Emergency authorisation for Acelepryn has been issued for the treatment of chafer grubs only. The purchase window for chafer grubs expires on 28th August and the storage and application window ends on the 28th September 2022.
A separate authorisation is awaiting approval for Leatherjackets, but this is yet to be approved. As with previous years, all applications must be approved by a BASIS qualified advisor, who has had the relevant product training.
For anyone not able to apply Acelepryn, cultural and biological controls, in the form of Entomopathogenic nematodes, are the only legally authorised controls available. For best results, ensure you follow applications guidelines.
B.Sc (Hons) | BASIS | FACTS
Most clubs will be continuing with their closed season renovations, and assessing what resources will be needed - manpower, materials and machinery.

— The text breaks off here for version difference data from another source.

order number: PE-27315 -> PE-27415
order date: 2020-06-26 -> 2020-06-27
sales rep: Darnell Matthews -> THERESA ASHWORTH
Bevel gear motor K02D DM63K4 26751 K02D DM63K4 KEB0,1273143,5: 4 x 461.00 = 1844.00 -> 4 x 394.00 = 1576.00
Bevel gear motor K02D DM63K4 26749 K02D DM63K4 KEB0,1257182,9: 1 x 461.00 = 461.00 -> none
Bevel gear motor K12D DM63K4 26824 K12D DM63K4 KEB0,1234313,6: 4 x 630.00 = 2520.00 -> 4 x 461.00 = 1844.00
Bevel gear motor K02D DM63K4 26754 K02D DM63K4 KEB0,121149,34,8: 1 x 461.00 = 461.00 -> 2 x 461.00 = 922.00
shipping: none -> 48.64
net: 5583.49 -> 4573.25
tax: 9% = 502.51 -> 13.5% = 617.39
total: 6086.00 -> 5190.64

With reference to machinery needs; if it's part of your inventory, drag it out, dust it off and fire it up to make sure it will work. If you don't have it in your inventory, but you know someone who has, a neighbouring club or school perhaps, particularly if you are on good terms with them; you may come to some arrangement to borrow it when they are not using it.
Alternatively, look at the option of hiring. There are a growing number of hire companies these days that are now specialising in the hire of sports ground equipment. With reference to your material needs, get them ordered now so that they are on hand when you need them.